What the exercise asks »
Count the lines of data below that include "padding". Provide only the number.

Front-end code change data:
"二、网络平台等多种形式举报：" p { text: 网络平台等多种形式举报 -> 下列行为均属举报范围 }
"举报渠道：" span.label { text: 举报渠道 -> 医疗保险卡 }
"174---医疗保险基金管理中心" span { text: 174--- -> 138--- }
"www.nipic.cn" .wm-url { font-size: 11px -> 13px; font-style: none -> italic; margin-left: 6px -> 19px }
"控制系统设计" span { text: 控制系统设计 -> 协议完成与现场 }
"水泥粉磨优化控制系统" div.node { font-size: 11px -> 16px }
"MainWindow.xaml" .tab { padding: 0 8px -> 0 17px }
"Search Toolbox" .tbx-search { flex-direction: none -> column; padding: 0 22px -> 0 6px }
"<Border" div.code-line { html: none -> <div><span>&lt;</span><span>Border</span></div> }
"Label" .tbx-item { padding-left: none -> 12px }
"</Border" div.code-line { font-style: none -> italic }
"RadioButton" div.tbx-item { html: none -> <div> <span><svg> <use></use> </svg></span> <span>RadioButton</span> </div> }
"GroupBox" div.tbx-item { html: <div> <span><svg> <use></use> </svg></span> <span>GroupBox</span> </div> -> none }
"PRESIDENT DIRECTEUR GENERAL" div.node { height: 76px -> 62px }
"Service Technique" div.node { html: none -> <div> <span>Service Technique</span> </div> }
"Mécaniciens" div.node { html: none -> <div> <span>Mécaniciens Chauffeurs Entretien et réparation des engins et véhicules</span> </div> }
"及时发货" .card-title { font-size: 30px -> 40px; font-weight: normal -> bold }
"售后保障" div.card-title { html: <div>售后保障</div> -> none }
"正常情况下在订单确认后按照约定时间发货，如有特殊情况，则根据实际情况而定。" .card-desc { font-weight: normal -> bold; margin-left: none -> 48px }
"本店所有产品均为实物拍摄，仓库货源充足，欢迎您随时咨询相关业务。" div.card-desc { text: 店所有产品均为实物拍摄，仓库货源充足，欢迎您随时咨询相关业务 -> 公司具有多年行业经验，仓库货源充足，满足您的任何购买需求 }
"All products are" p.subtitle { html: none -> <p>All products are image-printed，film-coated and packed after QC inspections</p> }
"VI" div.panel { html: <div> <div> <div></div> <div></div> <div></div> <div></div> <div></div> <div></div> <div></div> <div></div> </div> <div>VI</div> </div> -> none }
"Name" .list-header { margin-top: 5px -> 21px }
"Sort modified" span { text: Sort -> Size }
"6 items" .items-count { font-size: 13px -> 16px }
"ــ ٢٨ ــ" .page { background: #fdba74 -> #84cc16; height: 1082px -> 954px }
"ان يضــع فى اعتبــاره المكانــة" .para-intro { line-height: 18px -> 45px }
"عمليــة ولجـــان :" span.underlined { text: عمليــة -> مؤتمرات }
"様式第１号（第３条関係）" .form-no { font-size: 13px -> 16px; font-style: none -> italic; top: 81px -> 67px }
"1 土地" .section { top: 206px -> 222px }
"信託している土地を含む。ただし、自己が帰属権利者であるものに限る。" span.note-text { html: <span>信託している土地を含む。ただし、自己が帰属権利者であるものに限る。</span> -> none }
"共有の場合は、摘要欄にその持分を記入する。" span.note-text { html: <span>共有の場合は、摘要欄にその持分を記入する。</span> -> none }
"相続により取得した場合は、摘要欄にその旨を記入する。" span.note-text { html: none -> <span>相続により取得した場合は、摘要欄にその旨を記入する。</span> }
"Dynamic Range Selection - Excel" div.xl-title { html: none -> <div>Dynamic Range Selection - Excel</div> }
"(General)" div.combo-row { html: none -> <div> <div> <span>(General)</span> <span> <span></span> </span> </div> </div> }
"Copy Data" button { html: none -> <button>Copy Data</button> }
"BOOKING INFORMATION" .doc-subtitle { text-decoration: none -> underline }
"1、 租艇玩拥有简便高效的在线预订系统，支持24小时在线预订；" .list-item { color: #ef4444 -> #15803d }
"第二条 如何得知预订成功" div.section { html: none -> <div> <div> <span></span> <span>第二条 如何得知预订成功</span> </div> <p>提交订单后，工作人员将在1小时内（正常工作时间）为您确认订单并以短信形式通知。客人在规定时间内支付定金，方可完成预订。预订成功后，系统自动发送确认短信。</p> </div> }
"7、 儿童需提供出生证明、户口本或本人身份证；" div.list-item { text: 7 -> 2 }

Expected answer »
3